As Kathy Baughman McLeod, Director and Senior Vice President of the Adrienne Arsht–Rockefeller Foundation Resilience Center at the Atlantic Council, shared at a recent public event, “Nature is our superhero.”
With studies predicting that 720 million people risk falling back into extreme poverty if we fail to tackle climate change, we need every line of defense that we can get.
As a result of the public health response to COVID-19, daily greenhouse gas emissions have dropped an estimated 17% globally between January and April compared to 2019—and the air is markedly cleaner because of it.
However, scientists warn that even with individual short-term behavior change, absent bold, systematic change led by governments and businesses, emissions could rise in the years to come, bringing us all closer to the brink of an uninhabitable planet.
With or without a pandemic, our window of opportunity is closing.
On this World Environment Day, in particular, let’s consider how inextricably linked we are to the environment, and how we simply can’t afford to degrade any more of it—not for the communities we seek to serve, not for ourselves, not for posterity.
How will we build back green, starting today?
Knowing how continued deforestation creates the conditions for another pandemic and exacerbates the climate crisis, our COVID-19 recovery plan should include large-scale investment in forests, wetlands, biodiversity, and sustainable land management that all minimize governance trade-offs. If done right, such investments could have the dual purpose of nature-based carbon removal and zoonotic disease prevention, among many other benefits.
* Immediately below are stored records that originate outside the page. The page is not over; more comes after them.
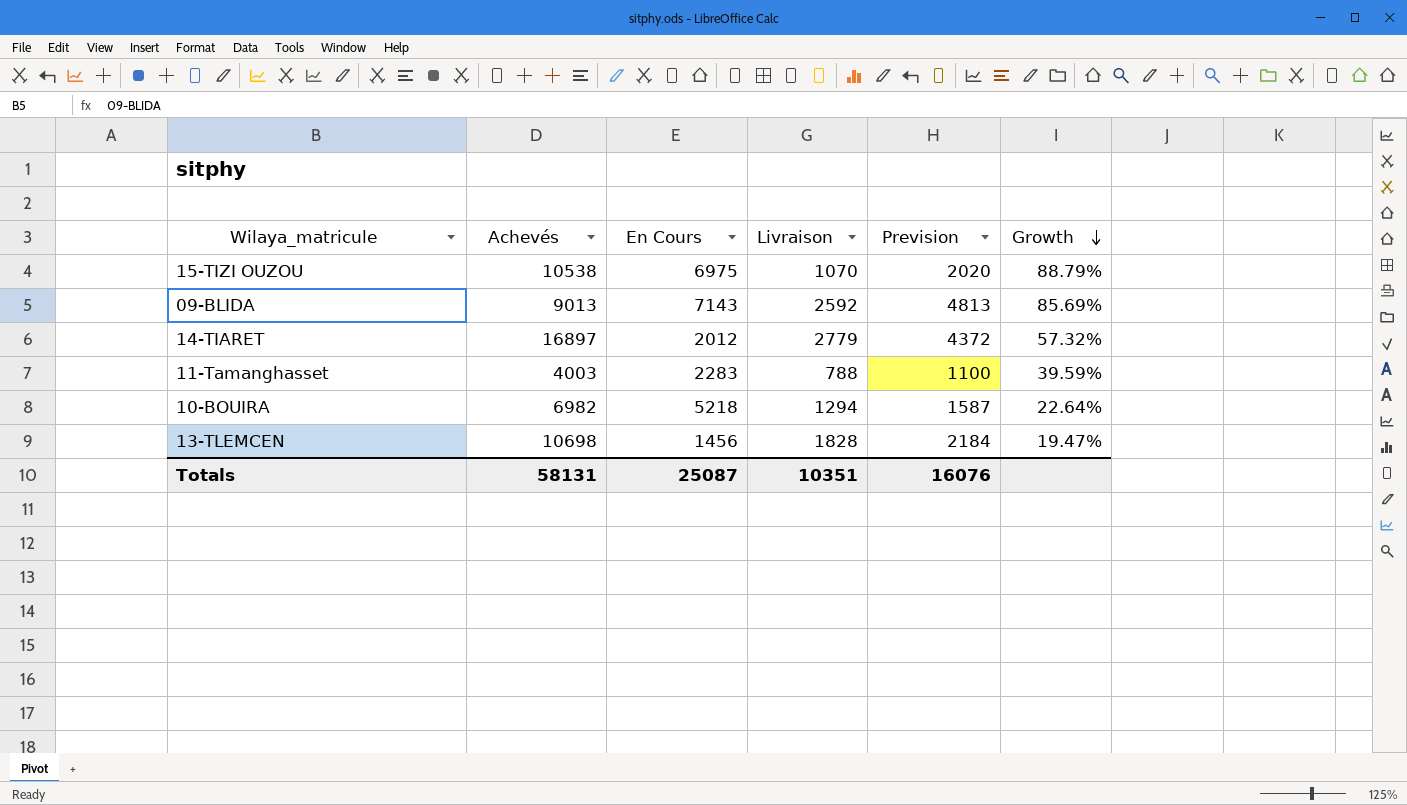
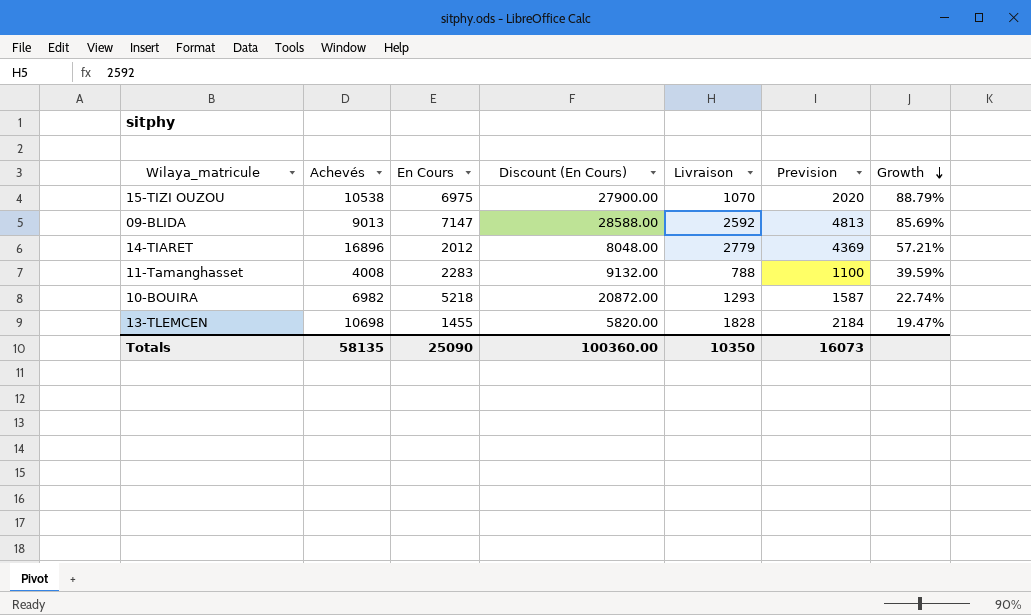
column Discount (En Cours) | formula: none -> [En Cours] * 4
09-BLIDA | En Cours: 7143 -> 7147
14-TIARET | Achevés: 16897 -> 16896
14-TIARET | Prevision: 4372 -> 4369
14-TIARET | Growth: 57.32% -> 57.21%
11-Tamanghasset | Achevés: 4003 -> 4008
10-BOUIRA | Livraison: 1294 -> 1293
10-BOUIRA | Growth: 22.64% -> 22.74%
13-TLEMCEN | En Cours: 1456 -> 1455
Totals | Achevés: 58131 -> 58135
Totals | En Cours: 25087 -> 25090
Totals | Livraison: 10351 -> 10350
Totals | Prevision: 16076 -> 16073

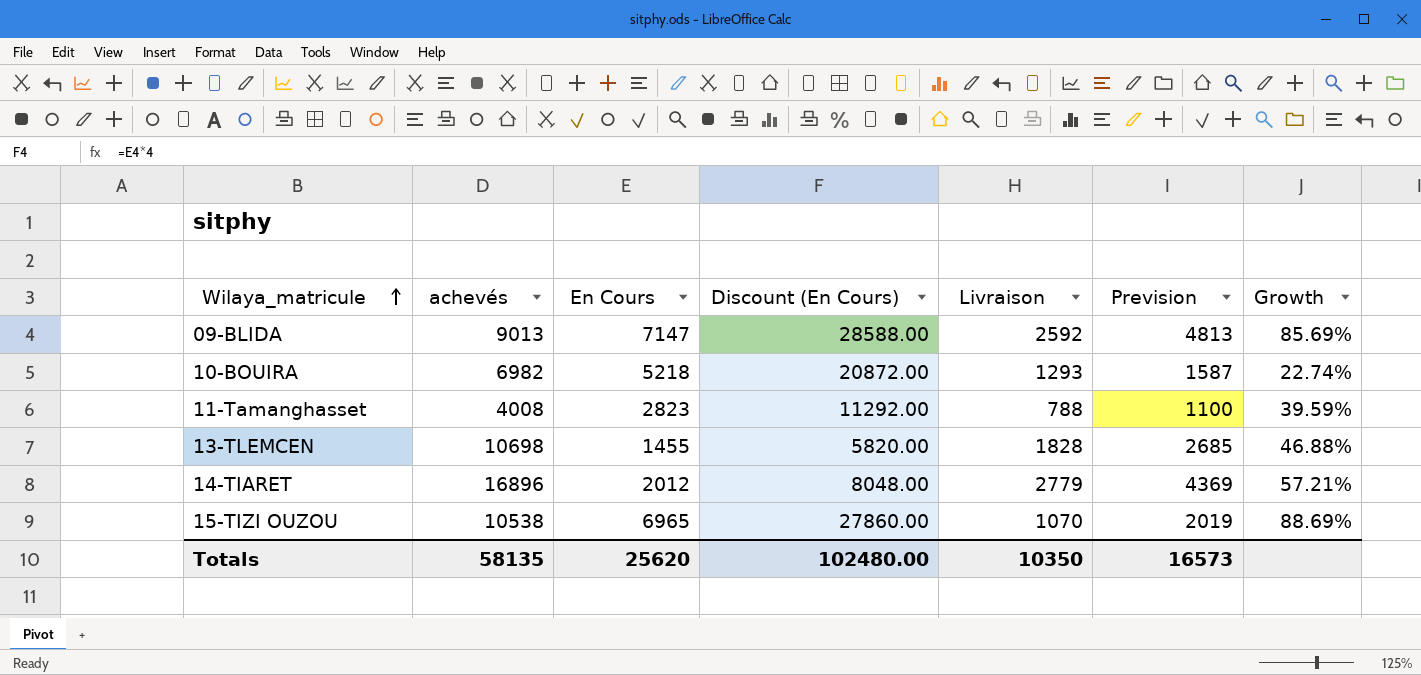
row order: Growth descending -> Wilaya_matricule ascending
column name: Achevés -> achevés
11-Tamanghasset | En Cours: 2283 -> 2823
11-Tamanghasset | Discount (En Cours): 9132.00 -> 11292.00
13-TLEMCEN | Prevision: 2184 -> 2685
13-TLEMCEN | Growth: 19.47% -> 46.88%
15-TIZI OUZOU | En Cours: 6975 -> 6965
15-TIZI OUZOU | Discount (En Cours): 27900.00 -> 27860.00
15-TIZI OUZOU | Prevision: 2020 -> 2019
15-TIZI OUZOU | Growth: 88.79% -> 88.69%
Totals | En Cours: 25090 -> 25620
Totals | Discount (En Cours): 100360.00 -> 102480.00
Totals | Prevision: 16073 -> 16573

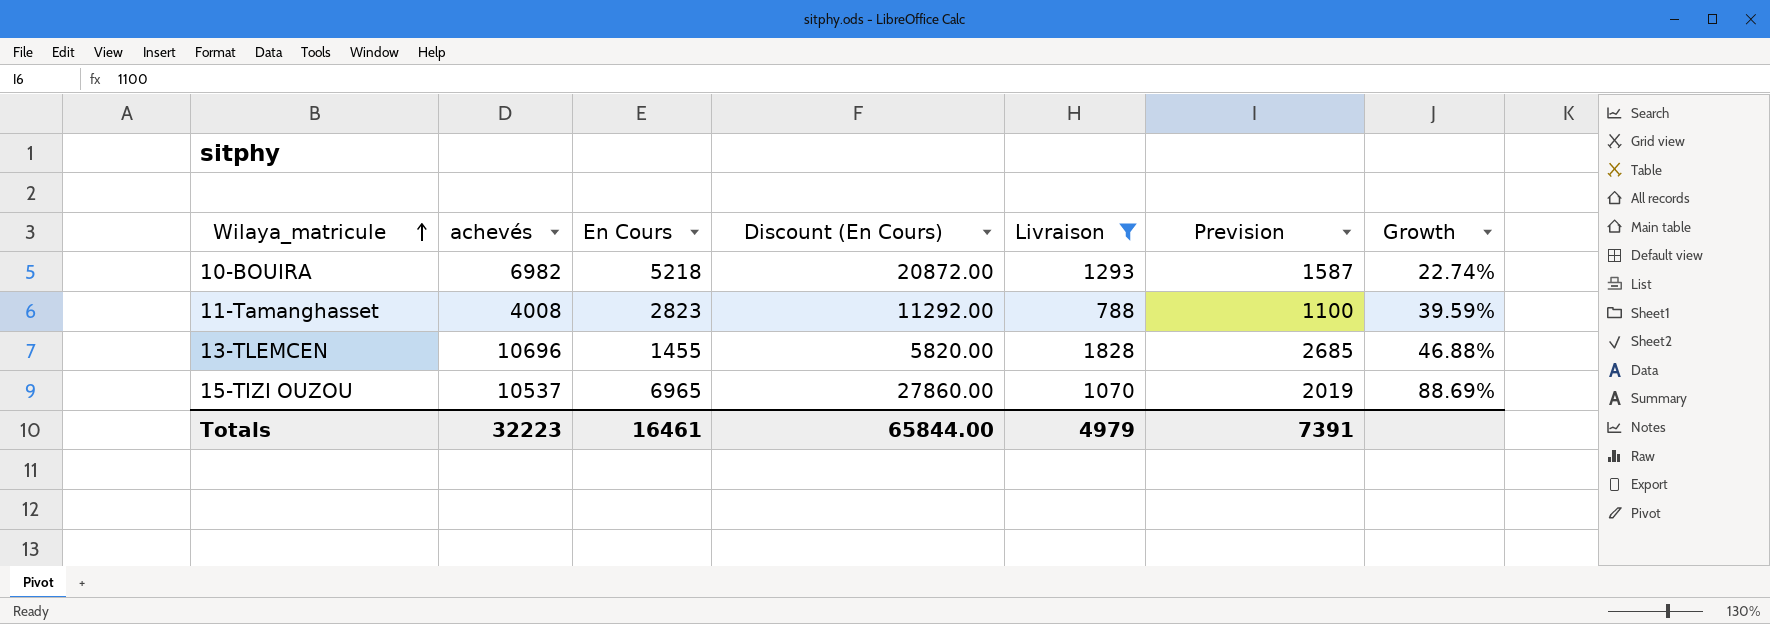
filter: none -> Livraison <= 1828
13-TLEMCEN | achevés: 10698 -> 10696
15-TIZI OUZOU | achevés: 10538 -> 10537
Totals | achevés: 58135 -> 32223
Totals | En Cours: 25620 -> 16461
Totals | Discount (En Cours): 102480.00 -> 65844.00
Totals | Livraison: 10350 -> 4979
Totals | Prevision: 16573 -> 7391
A green recovery from COVID-19 also means making big investments in renewable energy in both urban and rural areas at home and abroad. It means supporting the communities and families that currently depend on fossil fuel companies for their jobs and income to transition to key roles in the green global economy.
On April 22, 83 InterAction Members acknowledged the people-planet connection by signing the NGO Climate Compact. They recognized that protecting and regenerating biodiversity are critical to decelerating climate change, mitigating its effects on life, and helping affected communities adapt to their new reality.
Our Members continue to make advances in climate advocacy, mainstreaming climate considerations into worldwide programs, and reducing their own greenhouse gas emissions to increase alignment with their missions.
Many different civil society coalitions are pushing in this same direction.
Ceres spearheaded the LEAD on Climate 2020 campaign, garnering support from over 300 major U.S. businesses, including banks, to call on the U.S. Congress for a green recovery from COVID-19.
The Washington Interfaith Staff Community Energy & Ecology Working Group, representing all major faith denominations, similarly called for job creation in sectors such as clean energy, conservation, and low-carbon infrastructure domestically and internationally as Congress legislates around recovery.
Others continue to call attention to G20 and development finance institutions that are still investing in fossil fuel projects in development countries, including the U.S. International Development Finance Corporation, despite commitments under the Paris Agreement and all that we know about how fossil fuel extraction and use entrench poverty.
We need all of this and more—and fast. As quickly as scientists race to develop a COVID-19 vaccine, we must be racing to make a green recovery possible. Our survival in the face of both climate change and one of the worst pandemics in human history depends on it.